Sen ona da maliksin, onun malik olduğunun da malikisin" diyorlardı. Bu
açıklamayı Said b. Cübeyr yapmıştır. Katade de dedi ki: Bu Yüce Allah'ın
müşriklere dair vermiş olduğu bir misaldir. Yani sizden herhangi bir kimse
sahib olduğu kölesinin malında da, canında da tıpkı kendisi gibi olmasını kabul
edebilir mi? Buna razı olur mu? Siz kendiniz için buna razı olmadığınıza göre,
Yüce Allah'a nasıl olur da ortaklar koşuyorsunuz?
2- Allah'a Ortak
Koşmanın Tutarsızlığı:
ilim adamlarından
bazıları şöyle demiştir: Bu ayet-i kerime insanların birbirlerine ihtiyacı
oldukları için kendi aralarındaki ortaklığa, buna karşılık Yüce Allah'a ortak
koşmanın söz konusu olmayacağına dair açık bir delildir. Çünkü şanı Yüce Allah:
"Size kendi nefislerinizden bir misal getirdi. Size rızık olarak
verdiklerimizde, eliniz altındaki kölelerinizin size ortak olup ... " diye
buyurması, onların: Bizim kölelerimiz bize rızık olarak verdiğin hususlarda bize
ortak değildirler, demelerini gerektirmektedir. Bu sefer onlara şöyle denilir:
Kullarınızın size ortak olmaktan kendinizi tenzih ederken, benim kullarımı
bunca yaratıkları yaratmakta bana ortak koşabilmeniz nasıl düşünülebilir?
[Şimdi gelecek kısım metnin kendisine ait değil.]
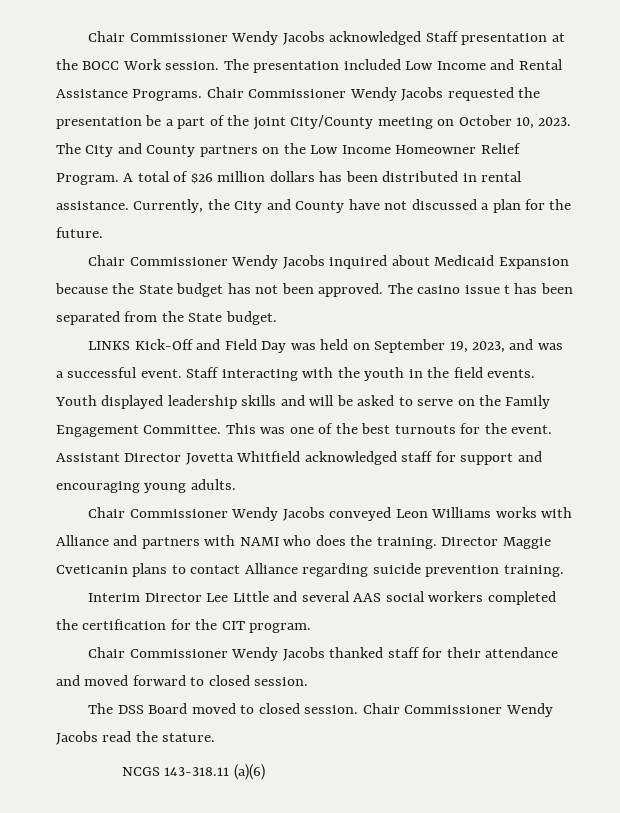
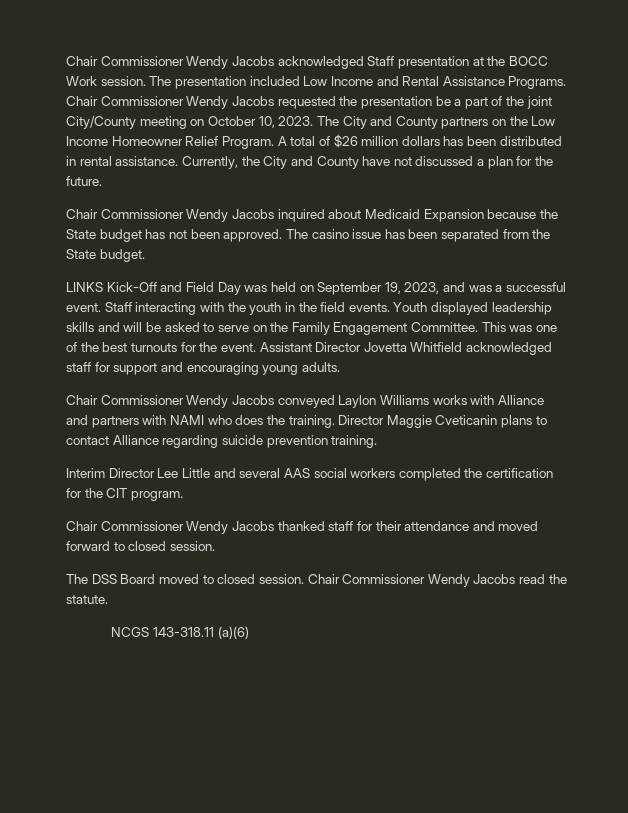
- The casino issue t has been separated from the State budget.
+ The casino issue has been separated from the State budget.
- Chair Commissioner Wendy Jacobs conveyed Leon Williams works with Alliance and partners with NAMI who does the training.
+ Chair Commissioner Wendy Jacobs conveyed Laylon Williams works with Alliance and partners with NAMI who does the training.
- Chair Commissioner Wendy Jacobs read the stature.
+ Chair Commissioner Wendy Jacobs read the statute.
Bu
tutarsız bir hüküm, az düşünmenin bir sonucu ve bir kalb körlüğüdür.
Efendilerin malik oldukları hususlar hakkında kölelerin efendileriyle
ortaklıkları -ki hepsi Yüce Allah'ın yaratığıdırlar, O'nun kuludurlar- batıl
olduğuna göre; kainatta herhangi bir varlığın Yüce Allah'a, O'nun fiillerinden
herhangi birisinde ortak oldukları iddiası da kendiliğinden çürümüş olur.
Geriye sadece şu gerçek kalır: O bir ve tektir. O'nun ortağının olması imkansız
bir şeydir. Çünkü ortaklık yardımlaşmayı gerektirir. Bizlerin mal ve iş
itibariyle birbirimizin yardımına ihtiyacımız vardır. Kadim ve ezeli olan Yüce
Allah ise bundan münezzehtir.
Bu meseleyi bellemek bir
ilim taleb eden kimse için fıkha dair mükemmel bir kitabı ezberlemiş olmaktan daha
önemlidir. Çünkü bütün bedeni ibadetlerin sahih olması ancak kalbte bu
meselenin sahih olarak bilinmesi ile mümkündür. Bunu iyice anlamalıyız.